_What to do_
With pictures excluded, give again exactly the lines running from the one holding "(683, 254) // -> (209, 373) none" through the end of the listing below.

_Raw data_
%%

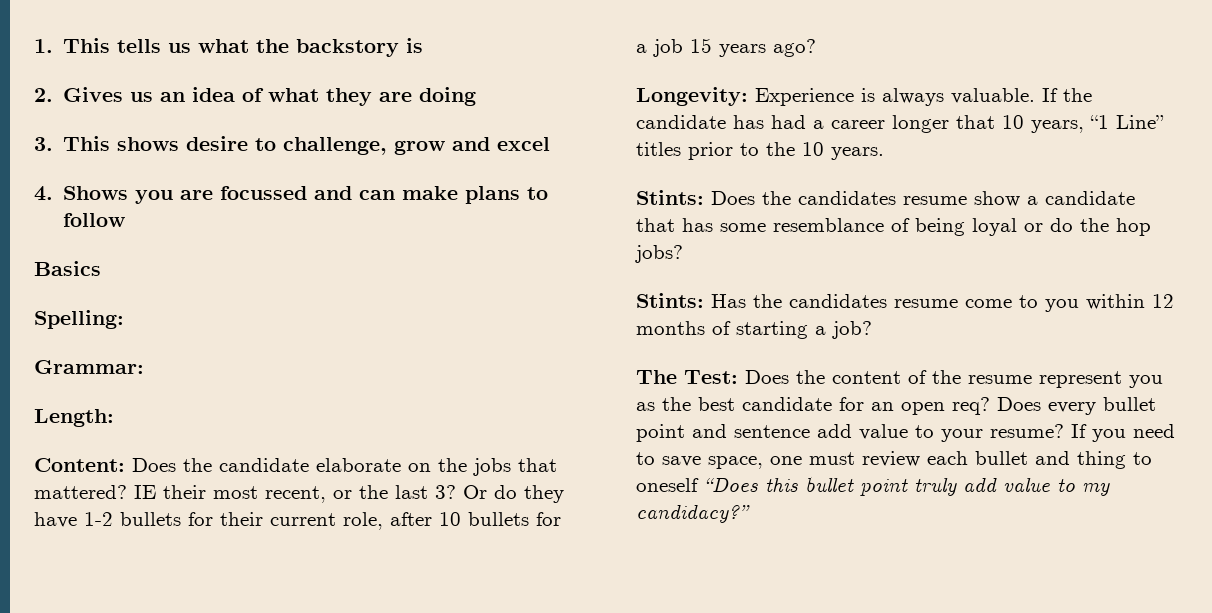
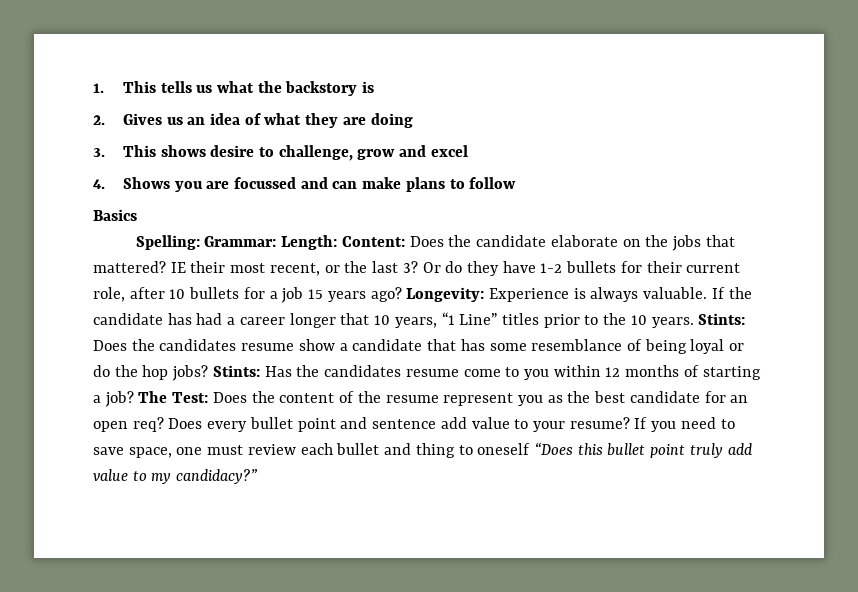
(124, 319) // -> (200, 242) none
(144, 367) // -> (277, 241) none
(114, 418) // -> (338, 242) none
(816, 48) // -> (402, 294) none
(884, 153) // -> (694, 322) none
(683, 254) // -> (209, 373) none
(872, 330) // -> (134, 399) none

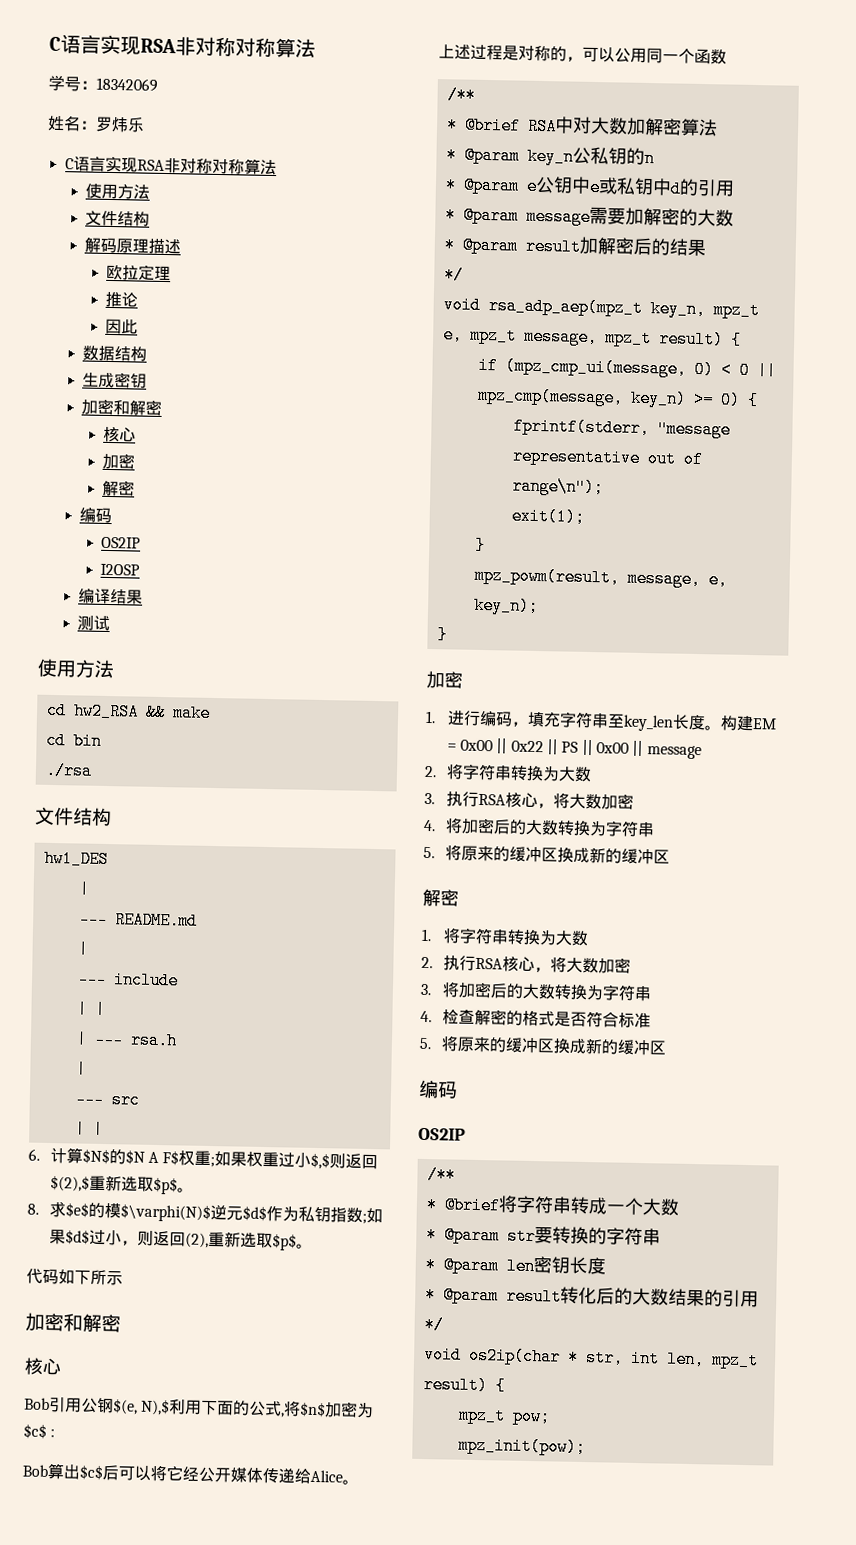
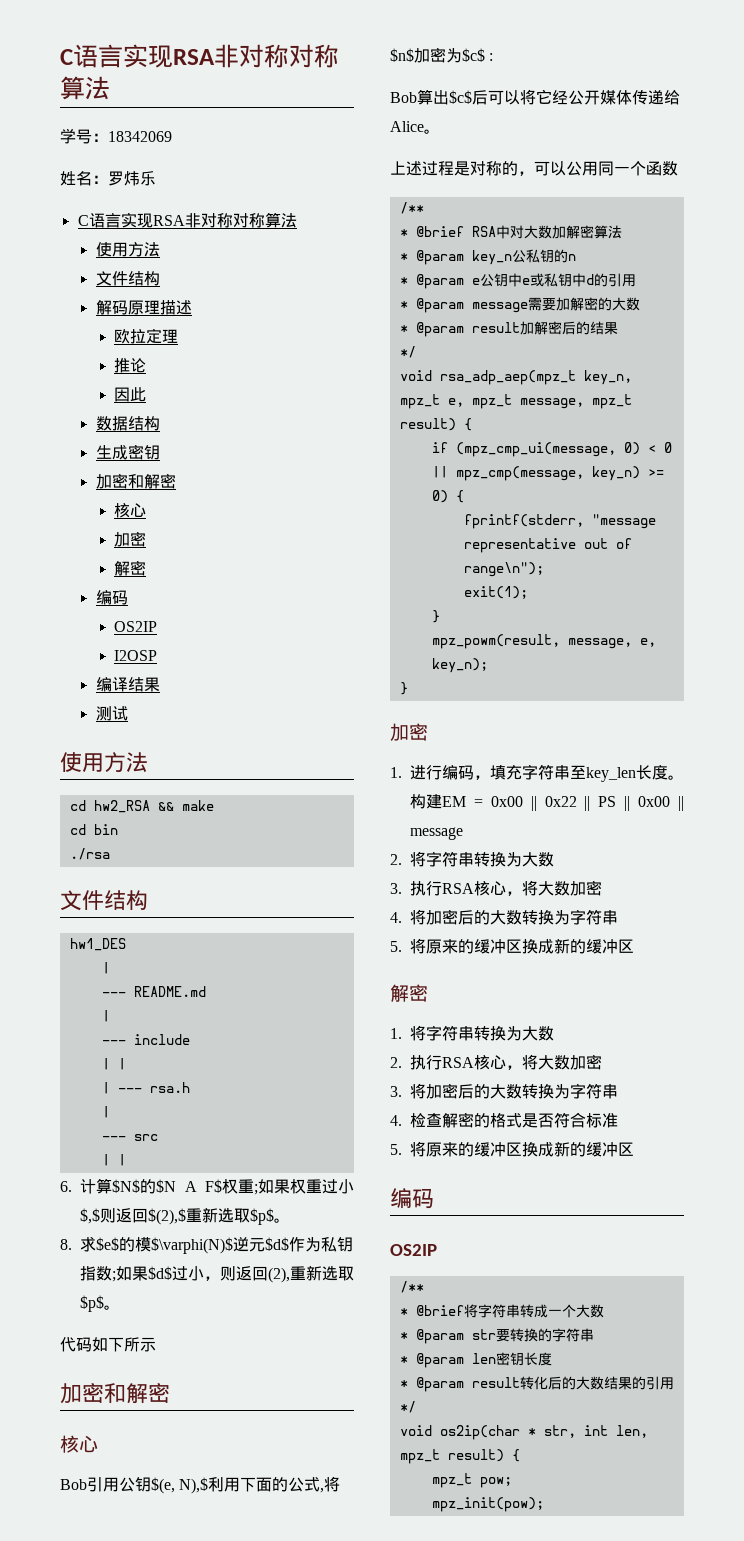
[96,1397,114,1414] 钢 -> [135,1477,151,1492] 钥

%%

_Task output_
(683, 254) // -> (209, 373) none
(872, 330) // -> (134, 399) none

[96,1397,114,1414] 钢 -> [135,1477,151,1492] 钥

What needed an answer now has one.